RISC-V is a new Instruction Set Architecture originated at UC Berkeley. I've always been interested in RISC-V development thanks to its open nature. However, apart from its usage as a MCU (such as Longan Nano or PineCone) or an FPGA board (such as VexRiscv), there is not much consumer-oriented hardware capable of running Linux.1 That was until SiFive announced HiFive Unmatched.2
I ordered HiFive Unmatched on Mouser Japan on November 12, 2020. After few delays due to change in board component and silicon shortage.3 The board finally arrived on May 28, 2021.
Assembling the RISC-V PC
HiFive Unmatched is not a System on a Chip in the same manner as Raspberry Pi or other ARM boards. HiFive Unmatched is a Micro-ITX board and required external components such as GPU (via PCIe 3.0 x8), a power supply and a CR1220 battery. However, the board also come with USB serial console (using FTDI FT2232HL), allowing its serial console to be accessed by plugging in a USB to Micro-USB cable between a computer and the board.
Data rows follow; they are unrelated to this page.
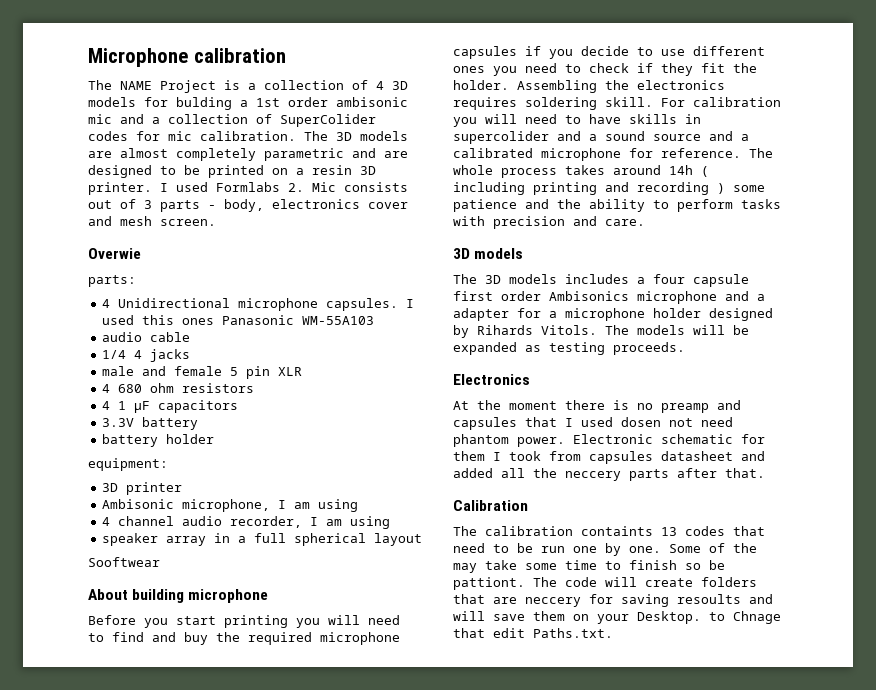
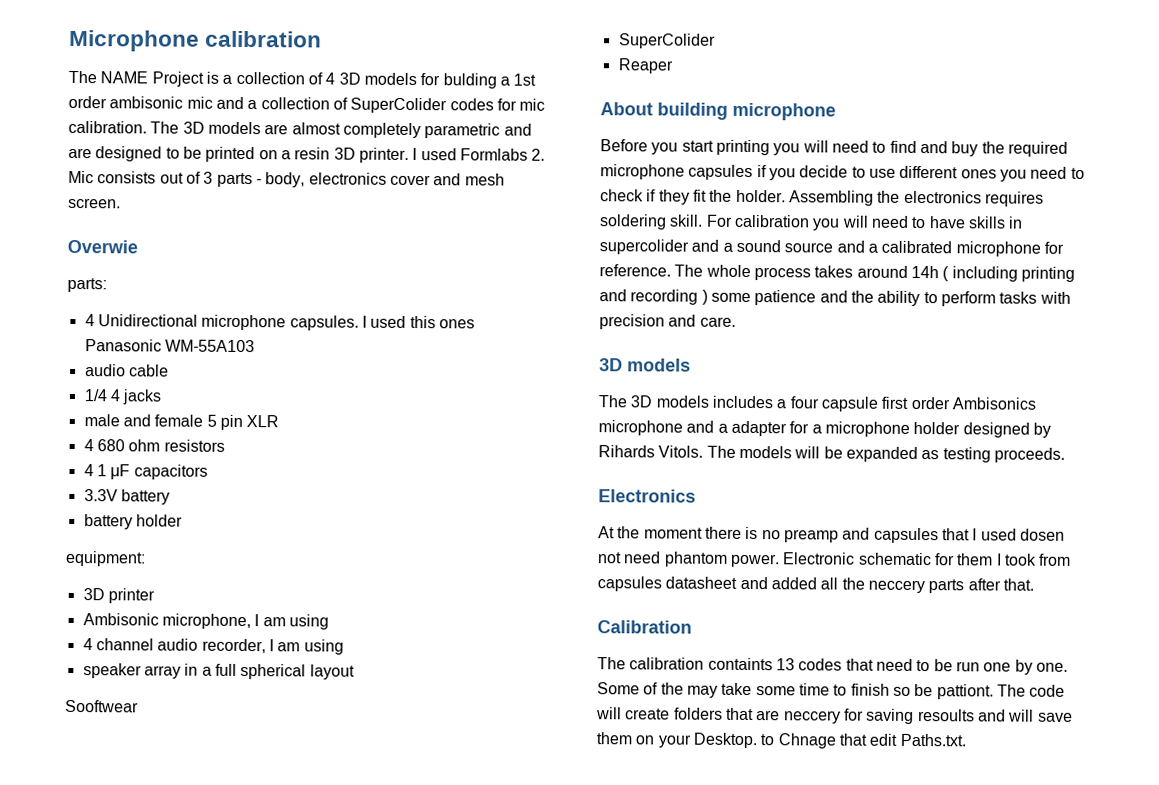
(160, 562) none -> [618,33,716,49] [617,58,673,74] // SuperColider // Reaper

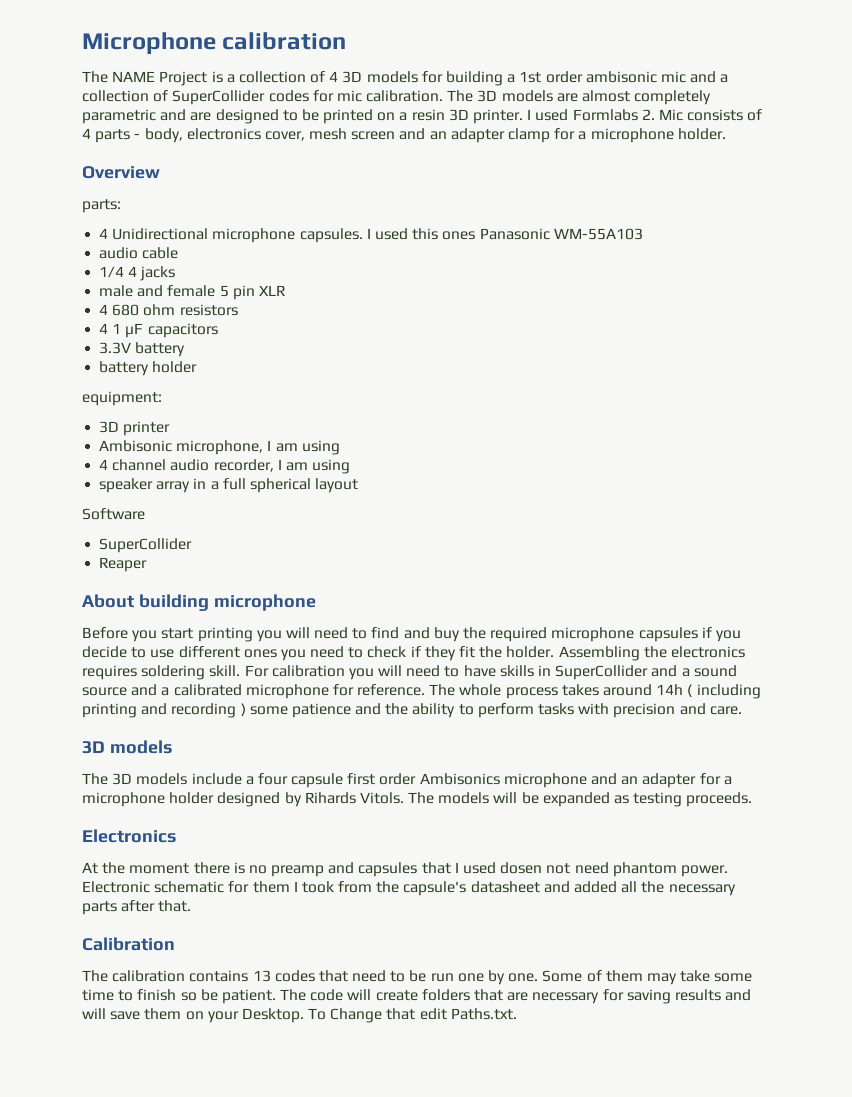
[442,73,497,89] bulding -> [446,71,504,86] building
[350,97,448,114] SuperColider -> [172,90,266,105] SuperCollider
[159,171,214,184] out of 3 -> [747,109,763,121] [82,128,91,139] of 4
[389,173,505,186] [68,197,121,209] [67,239,138,254] cover and mesh screen. // Overwie -> [264,128,726,143] [82,166,160,179] cover, mesh screen and an adapter clamp for a microphone holder. // Overview
[65,699,139,713] [618,33,716,49] Sooftwear // SuperColider -> [82,508,145,520] [99,538,193,553] Software // SuperCollider
[599,239,689,255] supercolider -> [555,665,649,680] SuperCollider
[711,395,773,409] includes -> [191,773,242,785] include
[717,423,728,433] a -> [621,776,639,785] an
[597,576,662,592] capsules -> [376,881,467,896] the capsule's
[867,579,925,594] neccery -> [668,884,736,896] necessary
[707,657,773,671] containts -> [189,970,249,982] contains
[660,682,684,695] the -> [605,970,643,982] them
[936,684,994,700] pattiont. -> [221,989,276,1004] patient.
[783,710,841,724] neccery -> [532,992,600,1004] necessary
[917,709,975,722] resoults -> [674,989,721,1001] results
[760,733,836,749] to Chnage -> [308,1008,383,1023] To Change

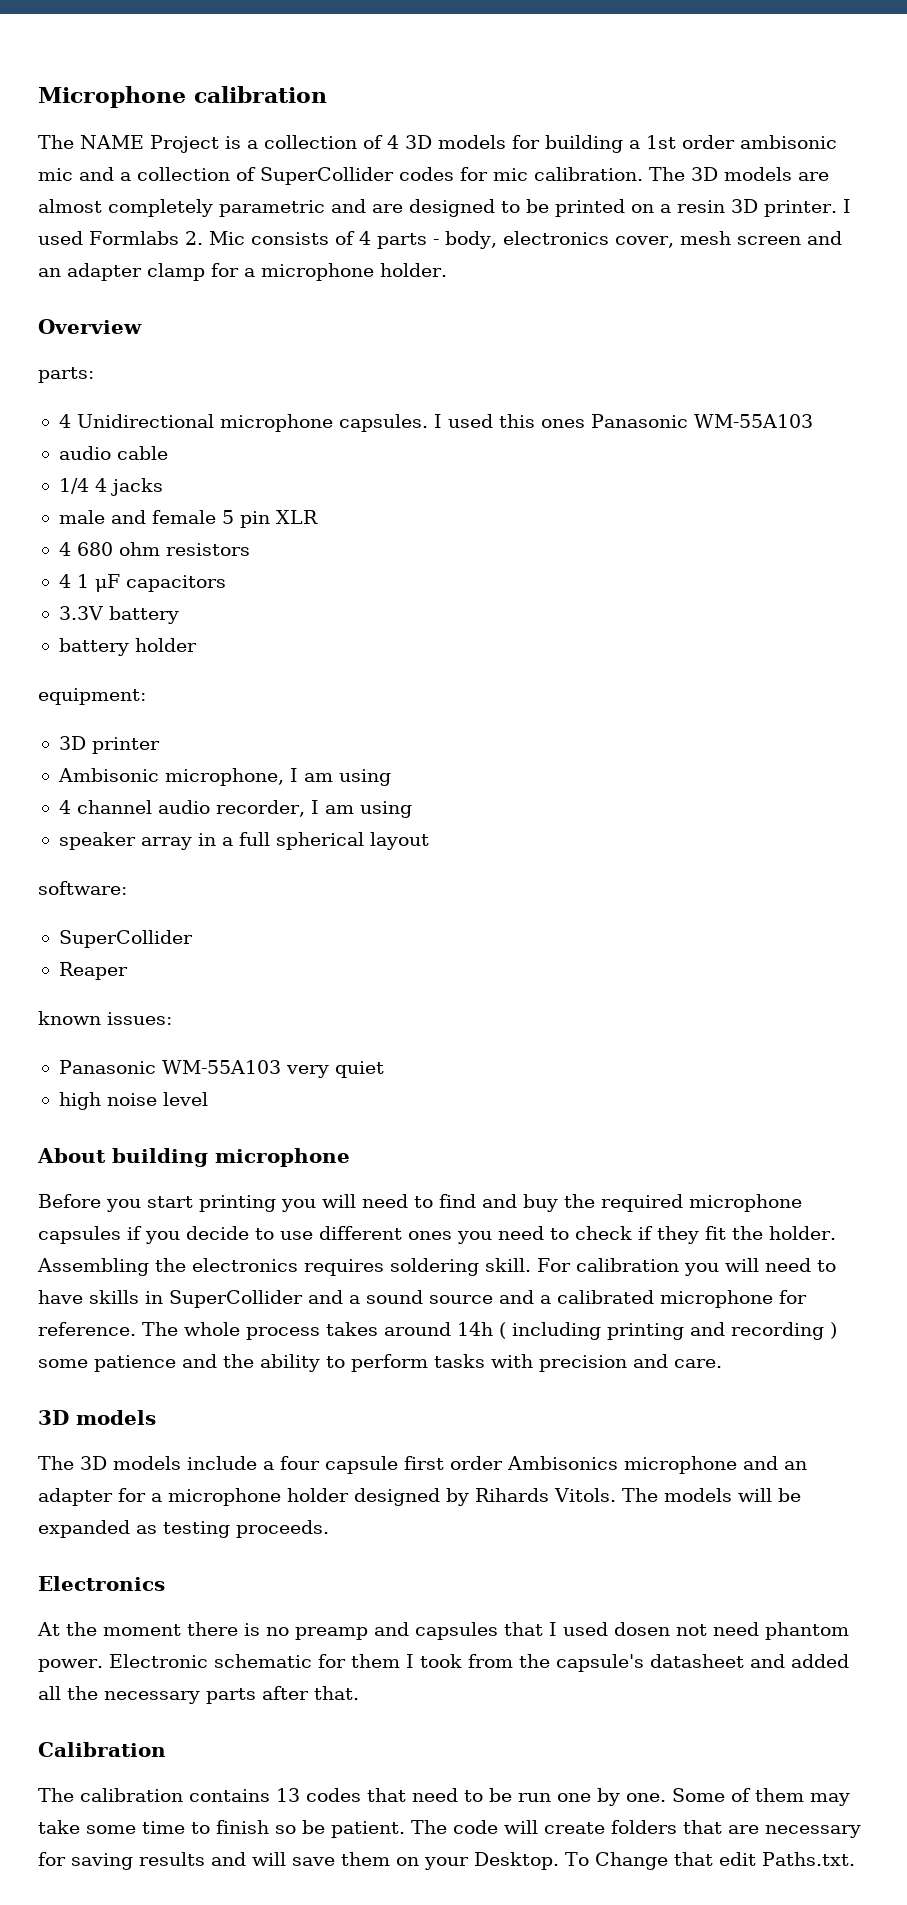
[82,508,145,520] Software -> [38,881,127,895] software:
(148, 564) none -> [38,1011,172,1025] [58,1060,384,1078] [58,1092,208,1110] // known issues: // Panasonic WM-55A103 very quiet // high noise level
I chose the following components into building the board:
Buying these components ballooned the price quite a bit. But it's okay. For science.
Despite SiFive's recommendation of using Radeon RX 500 series ("Polaris") for graphic card, I decided to try out Radeon RX 5700 XT ("Navi") instead as I have a couple of them lying around. They were a leftover of when I was still doing VFIO. Newer Radeon cards has its driver included in Linux kernel tree (
amdgpu) and supposed to support even the latest cards so I thought it might work.
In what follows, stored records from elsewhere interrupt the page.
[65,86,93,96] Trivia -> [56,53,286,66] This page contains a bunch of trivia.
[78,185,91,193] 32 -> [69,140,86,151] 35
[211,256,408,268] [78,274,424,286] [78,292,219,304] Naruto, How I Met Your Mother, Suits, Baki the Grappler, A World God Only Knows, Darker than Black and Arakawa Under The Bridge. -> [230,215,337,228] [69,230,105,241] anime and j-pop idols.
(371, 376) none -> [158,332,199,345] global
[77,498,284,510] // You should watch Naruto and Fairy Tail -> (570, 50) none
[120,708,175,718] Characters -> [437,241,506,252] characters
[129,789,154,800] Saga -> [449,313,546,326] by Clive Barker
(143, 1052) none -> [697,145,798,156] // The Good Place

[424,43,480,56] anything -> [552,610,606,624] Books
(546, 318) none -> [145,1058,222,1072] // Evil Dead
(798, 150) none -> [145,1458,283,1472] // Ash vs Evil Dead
However, even though the kernel was able to detected the GPU and initialized the driver, the card failed to output anything meaningful. After some inspection, it appears the card is stuck in PCIe 3.0 x16 bandwidth despite the board only has PCIe 3.0 x8. The fact HiFive Unmatched is using PCIe 3.0 x8 with a PCIe 3.0 x16 slot might be one of the reasons.
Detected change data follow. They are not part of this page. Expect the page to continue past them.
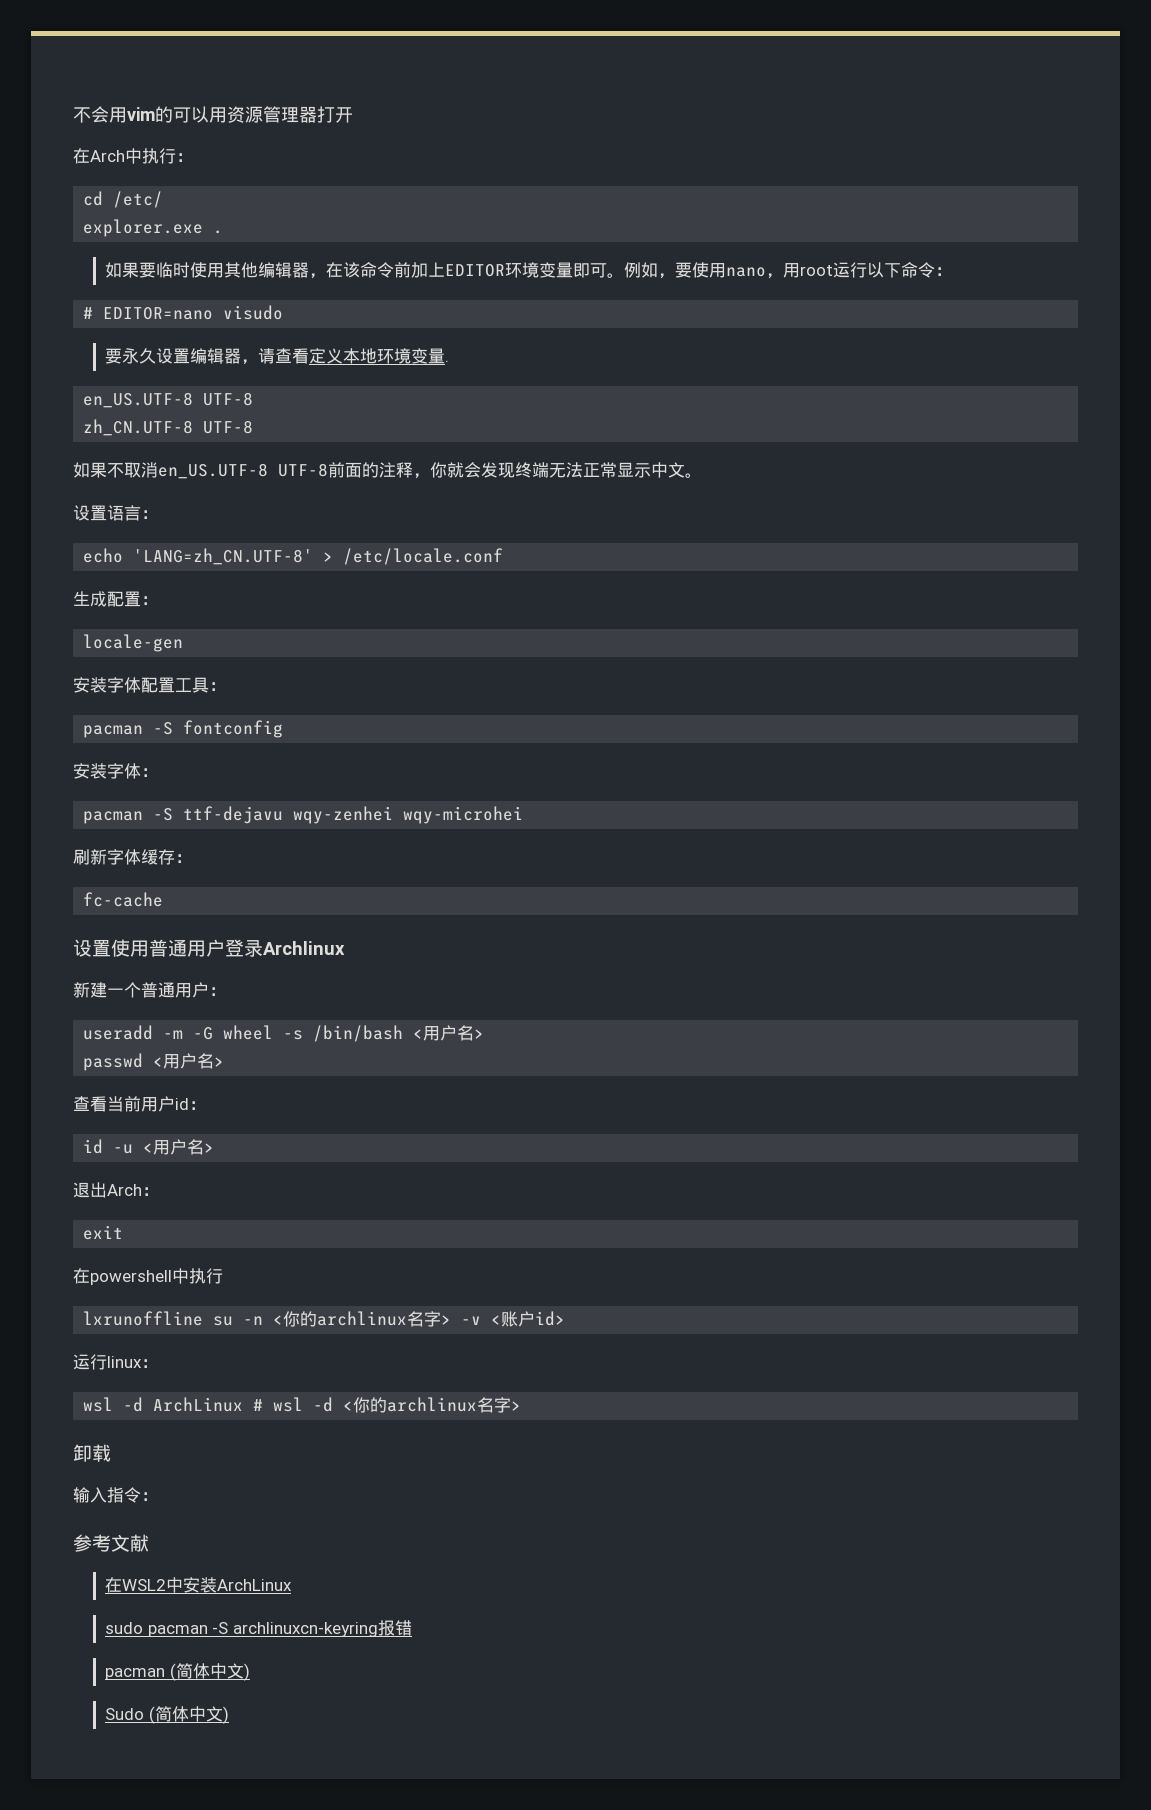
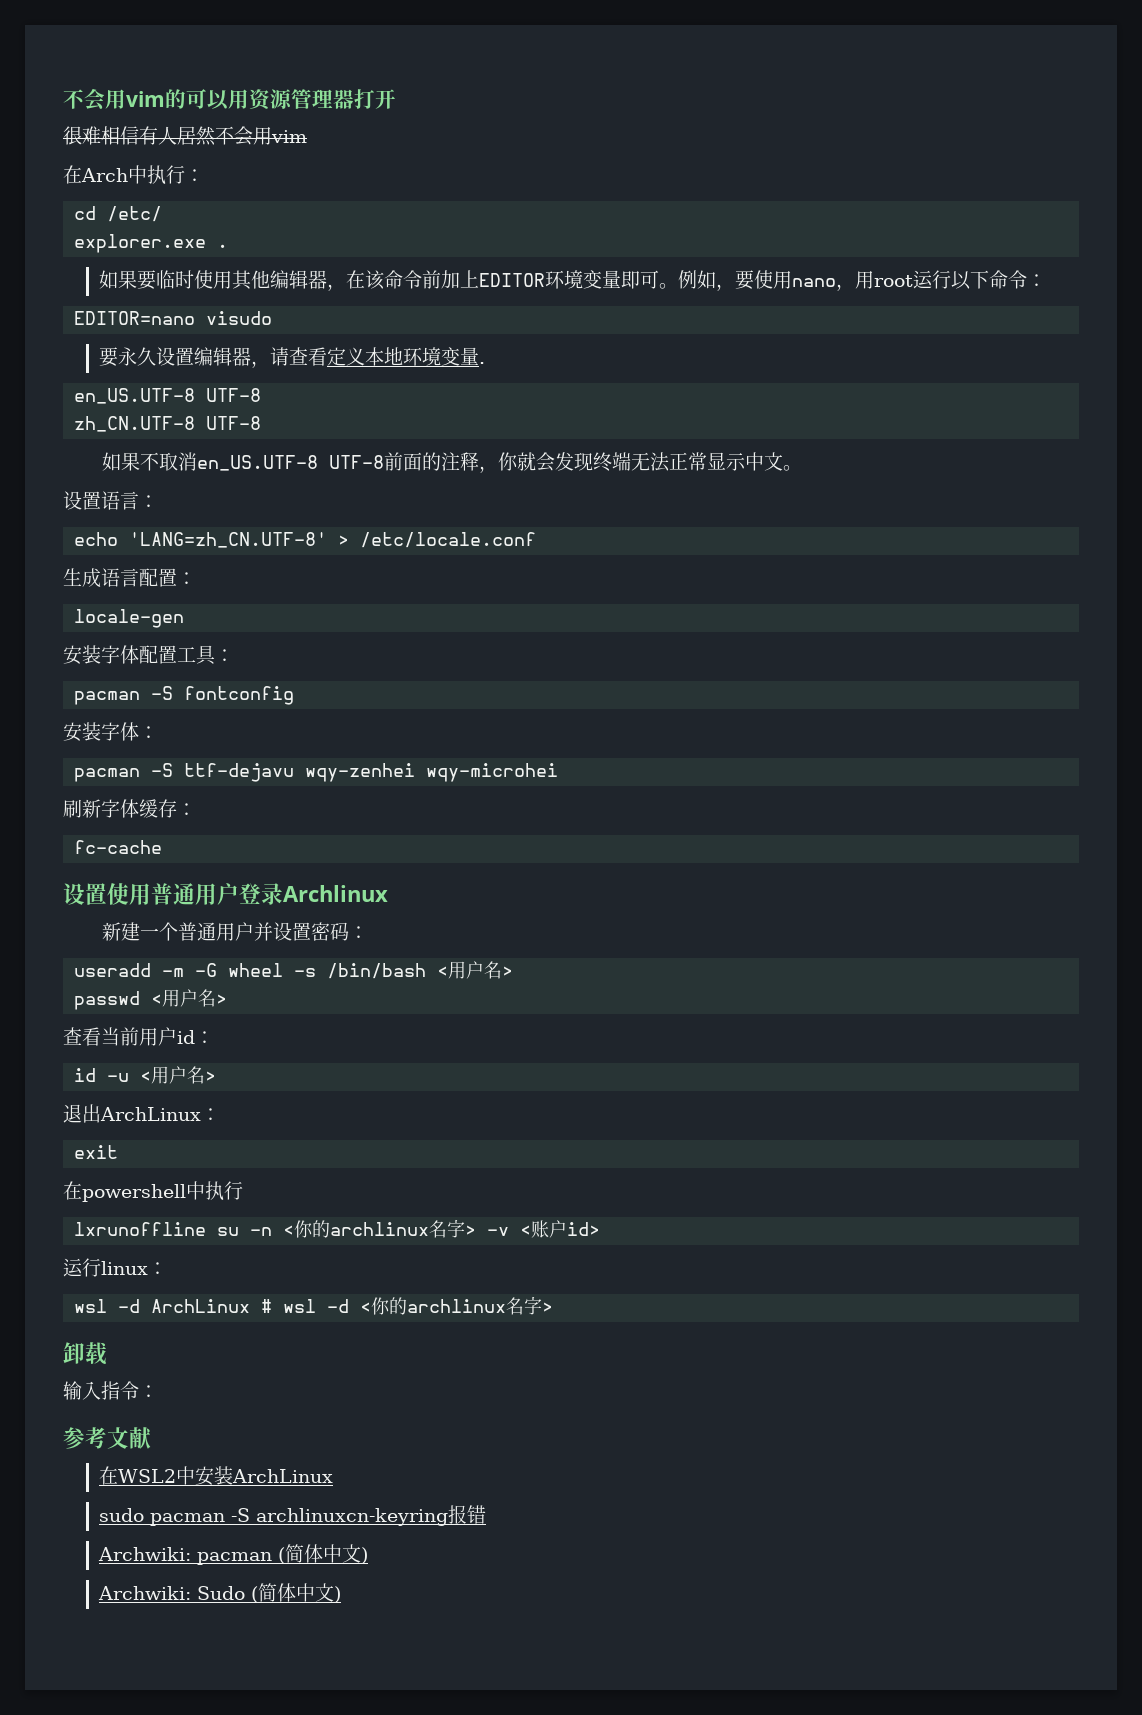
(353, 115) none -> [63,126,307,146] // 很难相信有人居然不会用vim
[83,307,94,319] # -> (1047, 280) none
(107, 599) none -> [101,568,139,587] 语言
(209, 990) none -> [254,922,350,941] 并设置密码
[107,1184,142,1196] Arch -> [100,1107,201,1121] ArchLinux
(412, 1628) none -> [98,1547,192,1561] Archwiki:
(250, 1672) none -> [98,1586,192,1600] Archwiki:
Unable to solve the issue with RX 5700 XT card, I decided to balloon the budget even further by purchasing Radeon RX 560 4 GB from a second-hand market. The price was reasonable and shipment was fast. I received Radeon RX 560 4 GB the following day and the board now has proper video output!
Fixing the Fan
The first thing I noticed after assembling the board was the loud noise from the fan. HiFive Unmatched shipped with a 25×10 mm 3.5 CFM fan on a 25 mm heatsink. Measured noise on the system in a case was 45 dB, which was too high given the plan was to leave the machine running 24×7 next to my bed.4
It was not until u/a4lg's post on Reddit about their experience in replacing the fan with a 40 mm variant which inspired me into doing the same. I ordered Noctua NF-A4×10 FLX and began inspecting into how to mount the fan. To my surprise, the fan on CPU was held by screw in the gap between heatsink fins, which doesn't seems too secure.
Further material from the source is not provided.